Лариса сделала всё, как я сказала. Она мудрая и понимает, что если я помешалась, то со мной и надо обращаться как с помешанной. Как с дурочкой. Себе дороже. «Чик-чик!»- торжественно произнесла я, повернув двумя пальцами воображаемый переключатель каналов маленького телевизора. В Ларискиных глазах читался первобытный, неподдельный ужас. Но Лариску уже выскребли, ей не страшно теперь расстраиваться и сильно пугаться. Даже поскользнуться и упасть теперь не страшно, как всем остальным, в чьих матках развивается зародыш. На экранчике появилась миловидная девочка. Лариска ойкнула, ущипнула себя, и вперилась в изображение.

«Ну, иди сюда, дорогой! Ближе, ближе, ближе! Вот так… Целуй меня… Тут… Тут… О! Как хорошо! Хорошо! А шубку купишь? А колечко?».

Лариска засмеялась. Шикарные её груди колыхались, как воздушные шары.

«Вот гад! Дочку мою е@бёт! Ну, это не новость для меня! Главное чтоб не чужих!»
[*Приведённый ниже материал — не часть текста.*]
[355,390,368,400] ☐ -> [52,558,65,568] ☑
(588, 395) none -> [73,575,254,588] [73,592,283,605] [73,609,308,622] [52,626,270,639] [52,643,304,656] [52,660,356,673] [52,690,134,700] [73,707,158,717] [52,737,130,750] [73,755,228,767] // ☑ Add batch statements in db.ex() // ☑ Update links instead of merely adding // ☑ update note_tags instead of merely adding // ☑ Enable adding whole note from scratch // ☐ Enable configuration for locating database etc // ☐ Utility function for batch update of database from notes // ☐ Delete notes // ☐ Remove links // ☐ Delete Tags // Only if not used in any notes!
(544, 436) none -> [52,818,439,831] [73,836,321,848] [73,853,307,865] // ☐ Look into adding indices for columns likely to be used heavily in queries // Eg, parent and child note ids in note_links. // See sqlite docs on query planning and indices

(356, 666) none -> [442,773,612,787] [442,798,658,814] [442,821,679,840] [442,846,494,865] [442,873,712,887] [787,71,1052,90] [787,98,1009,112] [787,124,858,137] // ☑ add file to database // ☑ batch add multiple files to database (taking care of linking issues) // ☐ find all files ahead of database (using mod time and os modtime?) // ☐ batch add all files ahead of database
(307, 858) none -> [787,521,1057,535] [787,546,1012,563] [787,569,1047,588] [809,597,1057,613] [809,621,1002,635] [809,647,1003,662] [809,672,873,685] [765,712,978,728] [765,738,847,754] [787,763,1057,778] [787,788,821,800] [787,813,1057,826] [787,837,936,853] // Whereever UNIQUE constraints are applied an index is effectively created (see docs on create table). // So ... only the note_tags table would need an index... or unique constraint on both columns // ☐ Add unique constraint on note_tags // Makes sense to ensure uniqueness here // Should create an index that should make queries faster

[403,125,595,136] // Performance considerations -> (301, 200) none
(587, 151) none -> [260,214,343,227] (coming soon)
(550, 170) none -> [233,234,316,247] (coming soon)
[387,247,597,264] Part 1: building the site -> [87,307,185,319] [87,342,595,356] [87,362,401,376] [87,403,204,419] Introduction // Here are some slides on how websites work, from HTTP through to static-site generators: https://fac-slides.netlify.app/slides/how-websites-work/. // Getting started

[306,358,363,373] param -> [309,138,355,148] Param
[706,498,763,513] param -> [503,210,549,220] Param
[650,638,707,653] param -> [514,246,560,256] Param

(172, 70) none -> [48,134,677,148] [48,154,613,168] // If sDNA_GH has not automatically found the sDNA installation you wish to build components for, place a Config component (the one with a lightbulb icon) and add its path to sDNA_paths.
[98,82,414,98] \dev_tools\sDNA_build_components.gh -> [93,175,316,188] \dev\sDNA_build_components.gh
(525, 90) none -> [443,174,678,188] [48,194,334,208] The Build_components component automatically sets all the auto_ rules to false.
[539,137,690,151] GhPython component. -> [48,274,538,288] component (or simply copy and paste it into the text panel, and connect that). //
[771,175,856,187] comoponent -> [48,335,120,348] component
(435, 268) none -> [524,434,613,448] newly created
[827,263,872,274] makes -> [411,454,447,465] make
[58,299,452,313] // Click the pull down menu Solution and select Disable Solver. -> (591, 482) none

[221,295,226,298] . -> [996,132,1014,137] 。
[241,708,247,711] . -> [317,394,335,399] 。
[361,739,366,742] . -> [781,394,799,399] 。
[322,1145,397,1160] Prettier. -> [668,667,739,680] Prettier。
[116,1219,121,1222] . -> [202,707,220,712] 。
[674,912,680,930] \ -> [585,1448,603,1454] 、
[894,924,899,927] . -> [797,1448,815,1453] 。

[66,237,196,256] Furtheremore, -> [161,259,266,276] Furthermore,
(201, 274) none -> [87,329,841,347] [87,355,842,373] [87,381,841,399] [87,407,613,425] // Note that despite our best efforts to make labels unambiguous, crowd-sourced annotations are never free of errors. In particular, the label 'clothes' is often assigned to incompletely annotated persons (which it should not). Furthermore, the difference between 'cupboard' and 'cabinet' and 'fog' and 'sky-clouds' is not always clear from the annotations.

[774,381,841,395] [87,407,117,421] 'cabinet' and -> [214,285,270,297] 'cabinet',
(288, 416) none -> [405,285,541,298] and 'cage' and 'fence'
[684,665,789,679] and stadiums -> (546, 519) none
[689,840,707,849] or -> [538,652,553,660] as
Я извинилась перед Лариской, за причинённую боль, и вызвала в коридор Жанку. Объяснила ей ситуацию. Я почему-то была уверена, что Жанкин муж сейчас тоже либо приценивается к детскому приданому, либо дома на диване смотрит канал «Спорт». Ну, может на работе, либо в качалке. Не может он сейчас никого е@бать, нельзя изменять таким женщинам как Жанка. Это каким же надо быть тогда дураком?

«Да ладно? Не ври! «. Жанка не смотрит на меня как на идиотку. Нет. Она, как и я, верит в чудеса и в инопланетян. Это она просто так изобразила недоверие, для подстраховки.

— Посмотри сама, Жанна.

— Не, я не буду, Люда… Зачем? Понимаешь? Мне кажется, если я каждый день буду получать подтверждение тому, что мой мне верен и любит меня — быстрее разлюблю. А если буду знать, что он мне изменяет — быстрее убью. Лучше уж не знать. Так гораздо интереснее. Это жизнь! Ты прости меня. Но я не буду испытывать судьбу.

Выписавшись из больницы, я отвезла «телевизор» в лес. Закопала его под жимолостью… Навязала на веточках ленточек разноцветных, как на дереве счастья. Кто знает? Может и пригодится когда. Жанка права. Каждый день следить не стоит. Но вот хотя бы раз в пятилетку… Хотя бы иногда… Для успокоения души… Почему бы и нет?